Bioinformatics Lab @ VIPBG

 

Introduction

Design

System Requirements

Download

Instruction

Performance

Discussion

Contact

SNPKS: A Statistical Method to Estimate the Effective SNP Size in Vertebrate Genomes

Citation: Seo D, Jiang C, Zhao Z (2006) A novel statistical method to estimate the effective SNP size in vertebrate genomes and categorized genomic regions. BMC Genomics 7:329 Paper Online

 

Introduction

SNPKS is an integrated statistical method to estimate the effective SNP size: the minimum number of the SNPs that can essentially represent the bias patterns of the whole SNP data. SNPKS considers both the biological and statistical significance. It has two major steps:

    (1) to obtain an initial effective size by the Kolmogorov-Smirnov test
    (2) to find an intermediate effective size by interval evaluation.

SNPKS is implemented in C and Perl.

Design

    1. Data preprocess
      SNP data may be obtained from various sources, including your own dataset. Here we demonstrate by using SNP data from dbSNP database, the largest public SNP database. SNP data are retrieved from dbSNP and are preprocessed into the format of SNPKS, which includes alleles of SNPs and
      10 neighboring nucleotides at each 5' and 3' side. We select only SNPs that are biallelic, mapped in the non-repetitive sequences, and at least 20 nucleotides long at each side of flanking sequences.

    2. The effective SNP size (Ne) is estimated by taking 100 repeats of the following procedures:

      • Count the number for each nucleotide at each position of whole SNPs.

      • Calculate the corresponding cumulative relative probabilities and obtain the corresponding whole biases relative to the genome sequence average.

      • Generate random number with initial size (n0), count the number of each nucleotide at each position of the randomly chosen SNPs.

      • Calculate the corresponding cumulative relative probabilities and obtain the sample biases relative to the genome sequence average.

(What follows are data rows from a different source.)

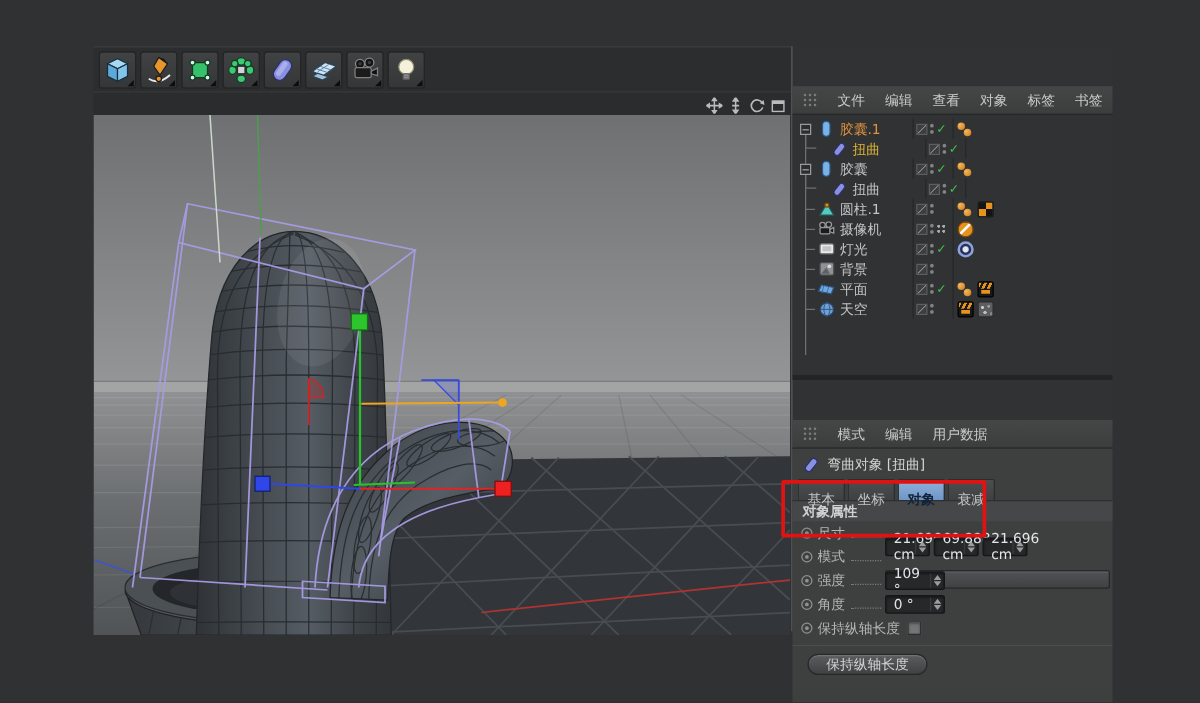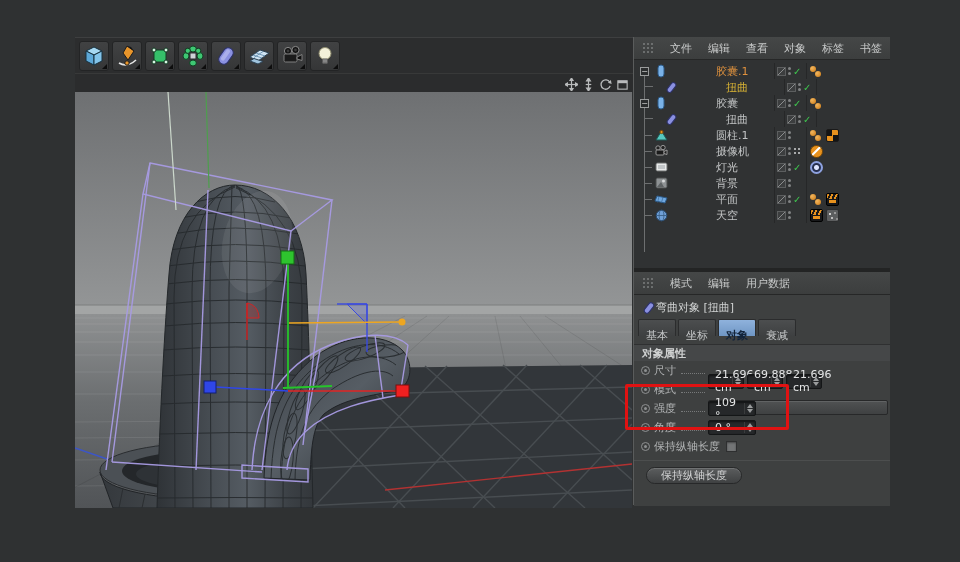--- a/index.html
+++ b/index.html
@@ -15,35 +15,35 @@
   
   .vp-header{position:absolute;left:75px;top:73px;width:558px;height:19px;background:#2b2c2d;border-top:1px solid #383939;}
   .vp-controls{position:absolute;right:4px;top:3px;display:flex;gap:3px;}
   .vp-ctl{width:14px;height:14px;display:flex;align-items:center;justify-content:center;cursor:pointer;}
 
   
   .viewport{position:absolute;left:75px;top:92px;width:557px;height:416px;background:#77797a;overflow:hidden;}
 
   
   .rpanel{position:absolute;left:633px;top:37px;width:257px;height:468px;background:#303233;border-left:1px solid #5a5c5c;}
-  .pmenu{height:23px;background:linear-gradient(#454747,#3c3e3e);border-bottom:1px solid #262727;display:flex;align-items:center;gap:16px;padding:0 8px;}
+  .pmenu{height:23px;background:linear-gradient(#454747,#3c3e3e);border-bottom:1px solid #262727;display:flex;align-items:center;gap:16px;padding:0 8px;margin-top:32px;}
   .pmenu .mi{color:#c9cbcb;cursor:pointer;}
   .grip{width:12px;height:12px;opacity:.8;}
 
   
   .omlist{position:relative;height:208px;background:#303233;padding-top:3px;}
   .trunk{position:absolute;left:10px;top:8px;height:184px;border-left:1px solid #6d6f70;}
   .orow{position:relative;display:flex;align-items:center;height:16px;cursor:pointer;}
   .treezone{position:relative;width:20px;height:16px;flex:0 0 20px;}
   .tick{position:absolute;left:10px;top:8px;width:8px;border-top:1px solid #6d6f70;}
   .expander{position:absolute;left:6px;top:4px;width:9px;height:9px;background:#2b2d2e;border:1px solid #9a9c9c;color:#cfd1d1;font-size:8px;line-height:7px;text-align:center;z-index:2;}
   .elbow{position:absolute;left:10px;top:-3px;width:9px;height:11px;border-left:1px solid #6d6f70;border-bottom:1px solid #6d6f70;}
   .child .treezone{flex:0 0 30px;}
   .oicon{width:14px;height:14px;margin-right:4px;flex:0 0 14px;display:flex;align-items:center;justify-content:center;}
-  .oname{width:58px;overflow:hidden;white-space:nowrap;color:#c2c4c5;margin-left:44px;}
+  .oname{width:58px;overflow:hidden;white-space:nowrap;color:#c2c4c5;}
   .name-orange{color:#e0923e;}
   .name-gold{color:#d8b234;}
   .col2{flex:0 0 33px;display:flex;align-items:center;gap:2px;border-left:1px solid #262728;border-right:1px solid #262728;height:16px;padding-left:2px;}
   .slashbox{width:9px;height:9px;background:linear-gradient(135deg,#3c3e3f 44%,#8a8c8d 48%,#8a8c8d 52%,#3c3e3f 56%);border:1px solid #5c5e5f;cursor:pointer;}
   .vdots{display:flex;flex-direction:column;gap:2px;cursor:pointer;}
   .vdots i{width:3px;height:3px;border-radius:50%;background:#818384;}
   .chk{color:#3ec44e;font-size:10px;font-weight:bold;width:10px;cursor:pointer;}
   .cammark{width:8px;height:8px;background:radial-gradient(circle at 2px 2px,#a8aaab 1px,transparent 1.4px),radial-gradient(circle at 6px 2px,#a8aaab 1px,transparent 1.4px),radial-gradient(circle at 2px 6px,#a8aaab 1px,transparent 1.4px),radial-gradient(circle at 6px 6px,#a8aaab 1px,transparent 1.4px);cursor:pointer;}
   .tags{display:flex;align-items:center;gap:3px;padding-left:3px;}
   .tagico{width:13px;height:13px;position:relative;cursor:pointer;}
@@ -55,25 +55,25 @@
   .targettag{border-radius:50%;border:2px solid #8ea2e0;background:radial-gradient(circle,#dfe6ff 2px,#27304f 3px);}
   .comptag{background:#17181a;border:1px solid #000;border-radius:2px;overflow:hidden;}
   .comptag::before{content:"";position:absolute;left:0;top:0;right:0;height:5px;background:repeating-linear-gradient(115deg,#e8921e 0 2px,#1a1a1a 2px 4px);}
   .comptag::after{content:"";position:absolute;left:2px;bottom:2px;width:7px;height:3px;background:#e8921e;}
   .noisetag{background:radial-gradient(circle at 3px 4px,#cfcfcf 1px,transparent 1.3px),radial-gradient(circle at 8px 3px,#9a9a9a 1px,transparent 1.3px),radial-gradient(circle at 5px 8px,#bdbdbd 1.2px,transparent 1.5px),radial-gradient(circle at 10px 9px,#8a8a8a 1px,transparent 1.3px),#5c5e5f;border:1px solid #2c2d2e;border-radius:2px;}
 
   .splitter{height:4px;background:#232424;}
 
   
   .ambody{position:relative;background:#3e4040;height:211px;}
-  .amtitle{display:flex;align-items:center;gap:0;padding:5px 8px 2px;color:#d2d4d4;}
+  .amtitle{display:flex;align-items:center;gap:6px;padding:5px 8px 2px;color:#d2d4d4;}
   .tabs{display:flex;gap:2px;padding:2px 4px 0;}
   .tab{height:17px;line-height:16px;padding:8px 7px;background:linear-gradient(#4c4e4f,#3e4041);border:1px solid #2b2c2d;border-bottom:none;border-radius:2px 2px 0 0;color:#c4c6c7;cursor:pointer;}
   .tab.active{background:linear-gradient(#8fb2dc,#6f96c4);color:#13243a;font-weight:bold;}
-  .grouphdr{margin-top:8px;height:17px;line-height:17px;padding-left:8px;background:#454748;border-top:1px solid #2f3031;color:#cfd1d1;font-weight:bold;cursor:pointer;}
+  .grouphdr{margin-top:0;height:17px;line-height:17px;padding-left:8px;background:#454748;border-top:1px solid #2f3031;color:#cfd1d1;font-weight:bold;cursor:pointer;}
   .prow{position:relative;height:19px;display:flex;align-items:center;padding-left:7px;}
   .keyc{width:9px;height:9px;border-radius:50%;border:1.5px solid #8e9091;position:relative;margin-right:4px;flex:0 0 9px;cursor:pointer;}
   .keyc::after{content:"";position:absolute;left:2px;top:2px;width:3px;height:3px;border-radius:50%;background:#8e9091;}
   .plabel{color:#b2b4b5;white-space:nowrap;}
   .leader{position:absolute;left:47px;width:24px;top:12px;border-top:1px dotted #77797a;}
   .fields{position:absolute;left:74px;display:flex;gap:3px;align-items:center;}
   .nfield{position:relative;height:15px;background:#26282a;border:1px solid #141617;border-radius:2px;color:#e4e5e6;display:flex;align-items:center;padding:0 13px 0 6px;box-shadow:inset 0 1px 2px rgba(0,0,0,.55);cursor:text;}
   .w54{width:36px;margin-top:21px;}.w61{width:48px;}
   .stepper{position:absolute;right:1px;top:1px;bottom:1px;width:10px;border-left:1px solid #3a3c3d;display:flex;flex-direction:column;align-items:center;justify-content:center;gap:1px;cursor:pointer;}
   .stepper i{width:0;height:0;border-left:3px solid transparent;border-right:3px solid transparent;}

      • Compare the maximum difference of cumulative relative frequency of each nucleotide among 20 positions with the threshold value of biological significance (e.g., 0.2%) instead of test statistic given by the KS test. If the maximum difference is less than the given biological significance then SNPKS gives out an initial effective size (n). If not, SNPKS increases the sample size by 10 k.

      • If this initial effective size (n) satisfies an interval evaluation using 30 SNP subsets with size (n) randomly sampled from the whole SNP dataset, then we find an intermediate effective SNP size (Ne0). Otherwise, the initial effective size (n) is increased by 10 k and runs this step again.

    3. Estimate the effective SNP size

      • The mean of the 100 intermediate effective SNP sizes (Ne0) obtained above is estimated as the effective SNP size (Ne).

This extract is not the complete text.